Extracted data entries
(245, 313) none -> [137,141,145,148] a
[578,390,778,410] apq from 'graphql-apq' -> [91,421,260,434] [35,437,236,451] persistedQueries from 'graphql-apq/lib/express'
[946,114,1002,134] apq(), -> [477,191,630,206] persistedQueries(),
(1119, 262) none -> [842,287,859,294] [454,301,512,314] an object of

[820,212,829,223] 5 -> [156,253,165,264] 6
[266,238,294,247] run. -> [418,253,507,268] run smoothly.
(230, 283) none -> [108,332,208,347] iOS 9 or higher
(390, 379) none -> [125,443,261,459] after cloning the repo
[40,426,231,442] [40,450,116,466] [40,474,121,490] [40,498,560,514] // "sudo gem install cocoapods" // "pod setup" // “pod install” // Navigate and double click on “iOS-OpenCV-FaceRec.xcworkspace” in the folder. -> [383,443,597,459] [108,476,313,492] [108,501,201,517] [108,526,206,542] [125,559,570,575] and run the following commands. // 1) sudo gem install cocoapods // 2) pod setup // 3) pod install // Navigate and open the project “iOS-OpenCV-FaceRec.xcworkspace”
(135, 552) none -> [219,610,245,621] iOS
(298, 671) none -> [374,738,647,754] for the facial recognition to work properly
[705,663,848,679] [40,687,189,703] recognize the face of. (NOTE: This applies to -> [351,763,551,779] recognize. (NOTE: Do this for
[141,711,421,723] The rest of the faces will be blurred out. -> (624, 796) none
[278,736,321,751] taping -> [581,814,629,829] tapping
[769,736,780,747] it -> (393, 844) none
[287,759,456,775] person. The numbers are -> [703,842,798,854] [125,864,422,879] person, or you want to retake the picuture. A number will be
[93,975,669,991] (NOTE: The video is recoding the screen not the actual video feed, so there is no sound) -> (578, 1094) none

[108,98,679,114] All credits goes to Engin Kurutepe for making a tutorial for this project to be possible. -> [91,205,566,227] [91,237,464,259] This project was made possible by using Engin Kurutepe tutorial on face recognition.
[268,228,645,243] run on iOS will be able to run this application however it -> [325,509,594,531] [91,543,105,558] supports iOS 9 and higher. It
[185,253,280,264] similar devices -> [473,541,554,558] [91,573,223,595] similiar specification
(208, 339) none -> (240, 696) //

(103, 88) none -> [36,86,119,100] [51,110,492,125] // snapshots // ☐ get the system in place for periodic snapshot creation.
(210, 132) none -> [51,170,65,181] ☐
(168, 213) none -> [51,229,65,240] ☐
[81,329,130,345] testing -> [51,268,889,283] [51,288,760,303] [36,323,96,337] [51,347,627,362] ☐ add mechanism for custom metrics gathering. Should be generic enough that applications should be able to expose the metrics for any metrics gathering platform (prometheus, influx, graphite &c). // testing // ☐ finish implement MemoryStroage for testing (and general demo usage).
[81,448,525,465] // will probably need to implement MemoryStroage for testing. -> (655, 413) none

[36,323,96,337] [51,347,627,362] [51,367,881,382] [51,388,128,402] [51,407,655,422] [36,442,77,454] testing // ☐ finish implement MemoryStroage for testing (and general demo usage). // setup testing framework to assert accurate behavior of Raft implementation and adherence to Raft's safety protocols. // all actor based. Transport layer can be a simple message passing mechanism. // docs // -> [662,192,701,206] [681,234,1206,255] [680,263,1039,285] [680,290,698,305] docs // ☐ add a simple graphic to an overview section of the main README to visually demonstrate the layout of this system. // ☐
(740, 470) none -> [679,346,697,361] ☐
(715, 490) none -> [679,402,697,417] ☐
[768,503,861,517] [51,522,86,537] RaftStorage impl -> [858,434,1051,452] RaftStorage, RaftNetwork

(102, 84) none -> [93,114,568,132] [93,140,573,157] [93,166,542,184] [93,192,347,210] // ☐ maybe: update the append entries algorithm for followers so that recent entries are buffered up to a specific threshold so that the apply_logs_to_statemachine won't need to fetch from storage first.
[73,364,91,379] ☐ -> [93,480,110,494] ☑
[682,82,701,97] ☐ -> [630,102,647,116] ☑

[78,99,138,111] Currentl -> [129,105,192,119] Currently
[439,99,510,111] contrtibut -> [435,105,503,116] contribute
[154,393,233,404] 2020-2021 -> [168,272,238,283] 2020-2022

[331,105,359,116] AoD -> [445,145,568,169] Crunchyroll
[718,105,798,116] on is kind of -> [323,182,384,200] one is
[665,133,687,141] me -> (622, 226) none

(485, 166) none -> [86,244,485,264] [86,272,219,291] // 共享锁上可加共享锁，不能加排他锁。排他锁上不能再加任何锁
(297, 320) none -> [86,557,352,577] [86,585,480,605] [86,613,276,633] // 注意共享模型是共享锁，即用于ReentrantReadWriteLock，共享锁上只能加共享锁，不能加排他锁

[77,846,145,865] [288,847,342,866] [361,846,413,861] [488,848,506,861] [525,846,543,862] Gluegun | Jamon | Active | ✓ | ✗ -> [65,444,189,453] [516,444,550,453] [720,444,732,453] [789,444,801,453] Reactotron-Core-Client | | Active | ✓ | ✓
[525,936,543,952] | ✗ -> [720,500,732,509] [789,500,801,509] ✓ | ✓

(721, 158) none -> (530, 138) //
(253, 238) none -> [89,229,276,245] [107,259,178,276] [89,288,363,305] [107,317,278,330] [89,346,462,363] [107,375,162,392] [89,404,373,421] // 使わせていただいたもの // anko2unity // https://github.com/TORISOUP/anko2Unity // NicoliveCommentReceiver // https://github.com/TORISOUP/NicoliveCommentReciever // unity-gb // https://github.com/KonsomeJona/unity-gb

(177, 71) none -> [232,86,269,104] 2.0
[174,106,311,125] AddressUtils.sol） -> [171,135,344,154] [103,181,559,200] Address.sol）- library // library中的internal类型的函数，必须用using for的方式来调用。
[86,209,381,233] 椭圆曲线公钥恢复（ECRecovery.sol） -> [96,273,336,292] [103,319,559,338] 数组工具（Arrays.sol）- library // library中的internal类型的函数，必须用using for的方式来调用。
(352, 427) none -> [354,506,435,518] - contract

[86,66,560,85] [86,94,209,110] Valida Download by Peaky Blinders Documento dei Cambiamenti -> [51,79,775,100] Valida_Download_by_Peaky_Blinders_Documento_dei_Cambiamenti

**What to do**
Copy each entry exactly, with nothing added or dropped.

**The answer**
(245, 313) none -> [137,141,145,148] a
[578,390,778,410] apq from 'graphql-apq' -> [91,421,260,434] [35,437,236,451] persistedQueries from 'graphql-apq/lib/express'
[946,114,1002,134] apq(), -> [477,191,630,206] persistedQueries(),
(1119, 262) none -> [842,287,859,294] [454,301,512,314] an object of

[820,212,829,223] 5 -> [156,253,165,264] 6
[266,238,294,247] run. -> [418,253,507,268] run smoothly.
(230, 283) none -> [108,332,208,347] iOS 9 or higher
(390, 379) none -> [125,443,261,459] after cloning the repo
[40,426,231,442] [40,450,116,466] [40,474,121,490] [40,498,560,514] // "sudo gem install cocoapods" // "pod setup" // “pod install” // Navigate and double click on “iOS-OpenCV-FaceRec.xcworkspace” in the folder. -> [383,443,597,459] [108,476,313,492] [108,501,201,517] [108,526,206,542] [125,559,570,575] and run the following commands. // 1) sudo gem install cocoapods // 2) pod setup // 3) pod install // Navigate and open the project “iOS-OpenCV-FaceRec.xcworkspace”
(135, 552) none -> [219,610,245,621] iOS
(298, 671) none -> [374,738,647,754] for the facial recognition to work properly
[705,663,848,679] [40,687,189,703] recognize the face of. (NOTE: This applies to -> [351,763,551,779] recognize. (NOTE: Do this for
[141,711,421,723] The rest of the faces will be blurred out. -> (624, 796) none
[278,736,321,751] taping -> [581,814,629,829] tapping
[769,736,780,747] it -> (393, 844) none
[287,759,456,775] person. The numbers are -> [703,842,798,854] [125,864,422,879] person, or you want to retake the picuture. A number will be
[93,975,669,991] (NOTE: The video is recoding the screen not the actual video feed, so there is no sound) -> (578, 1094) none

[108,98,679,114] All credits goes to Engin Kurutepe for making a tutorial for this project to be possible. -> [91,205,566,227] [91,237,464,259] This project was made possible by using Engin Kurutepe tutorial on face recognition.
[268,228,645,243] run on iOS will be able to run this application however it -> [325,509,594,531] [91,543,105,558] supports iOS 9 and higher. It
[185,253,280,264] similar devices -> [473,541,554,558] [91,573,223,595] similiar specification
(208, 339) none -> (240, 696) //

(103, 88) none -> [36,86,119,100] [51,110,492,125] // snapshots // ☐ get the system in place for periodic snapshot creation.
(210, 132) none -> [51,170,65,181] ☐
(168, 213) none -> [51,229,65,240] ☐
[81,329,130,345] testing -> [51,268,889,283] [51,288,760,303] [36,323,96,337] [51,347,627,362] ☐ add mechanism for custom metrics gathering. Should be generic enough that applications should be able to expose the metrics for any metrics gathering platform (prometheus, influx, graphite &c). // testing // ☐ finish implement MemoryStroage for testing (and general demo usage).
[81,448,525,465] // will probably need to implement MemoryStroage for testing. -> (655, 413) none

[36,323,96,337] [51,347,627,362] [51,367,881,382] [51,388,128,402] [51,407,655,422] [36,442,77,454] testing // ☐ finish implement MemoryStroage for testing (and general demo usage). // setup testing framework to assert accurate behavior of Raft implementation and adherence to Raft's safety protocols. // all actor based. Transport layer can be a simple message passing mechanism. // docs // -> [662,192,701,206] [681,234,1206,255] [680,263,1039,285] [680,290,698,305] docs // ☐ add a simple graphic to an overview section of the main README to visually demonstrate the layout of this system. // ☐
(740, 470) none -> [679,346,697,361] ☐
(715, 490) none -> [679,402,697,417] ☐
[768,503,861,517] [51,522,86,537] RaftStorage impl -> [858,434,1051,452] RaftStorage, RaftNetwork

(102, 84) none -> [93,114,568,132] [93,140,573,157] [93,166,542,184] [93,192,347,210] // ☐ maybe: update the append entries algorithm for followers so that recent entries are buffered up to a specific threshold so that the apply_logs_to_statemachine won't need to fetch from storage first.
[73,364,91,379] ☐ -> [93,480,110,494] ☑
[682,82,701,97] ☐ -> [630,102,647,116] ☑

[78,99,138,111] Currentl -> [129,105,192,119] Currently
[439,99,510,111] contrtibut -> [435,105,503,116] contribute
[154,393,233,404] 2020-2021 -> [168,272,238,283] 2020-2022

[331,105,359,116] AoD -> [445,145,568,169] Crunchyroll
[718,105,798,116] on is kind of -> [323,182,384,200] one is
[665,133,687,141] me -> (622, 226) none

(485, 166) none -> [86,244,485,264] [86,272,219,291] // 共享锁上可加共享锁，不能加排他锁。排他锁上不能再加任何锁
(297, 320) none -> [86,557,352,577] [86,585,480,605] [86,613,276,633] // 注意共享模型是共享锁，即用于ReentrantReadWriteLock，共享锁上只能加共享锁，不能加排他锁

[77,846,145,865] [288,847,342,866] [361,846,413,861] [488,848,506,861] [525,846,543,862] Gluegun | Jamon | Active | ✓ | ✗ -> [65,444,189,453] [516,444,550,453] [720,444,732,453] [789,444,801,453] Reactotron-Core-Client | | Active | ✓ | ✓
[525,936,543,952] | ✗ -> [720,500,732,509] [789,500,801,509] ✓ | ✓

(721, 158) none -> (530, 138) //
(253, 238) none -> [89,229,276,245] [107,259,178,276] [89,288,363,305] [107,317,278,330] [89,346,462,363] [107,375,162,392] [89,404,373,421] // 使わせていただいたもの // anko2unity // https://github.com/TORISOUP/anko2Unity // NicoliveCommentReceiver // https://github.com/TORISOUP/NicoliveCommentReciever // unity-gb // https://github.com/KonsomeJona/unity-gb

(177, 71) none -> [232,86,269,104] 2.0
[174,106,311,125] AddressUtils.sol） -> [171,135,344,154] [103,181,559,200] Address.sol）- library // library中的internal类型的函数，必须用using for的方式来调用。
[86,209,381,233] 椭圆曲线公钥恢复（ECRecovery.sol） -> [96,273,336,292] [103,319,559,338] 数组工具（Arrays.sol）- library // library中的internal类型的函数，必须用using for的方式来调用。
(352, 427) none -> [354,506,435,518] - contract

[86,66,560,85] [86,94,209,110] Valida Download by Peaky Blinders Documento dei Cambiamenti -> [51,79,775,100] Valida_Download_by_Peaky_Blinders_Documento_dei_Cambiamenti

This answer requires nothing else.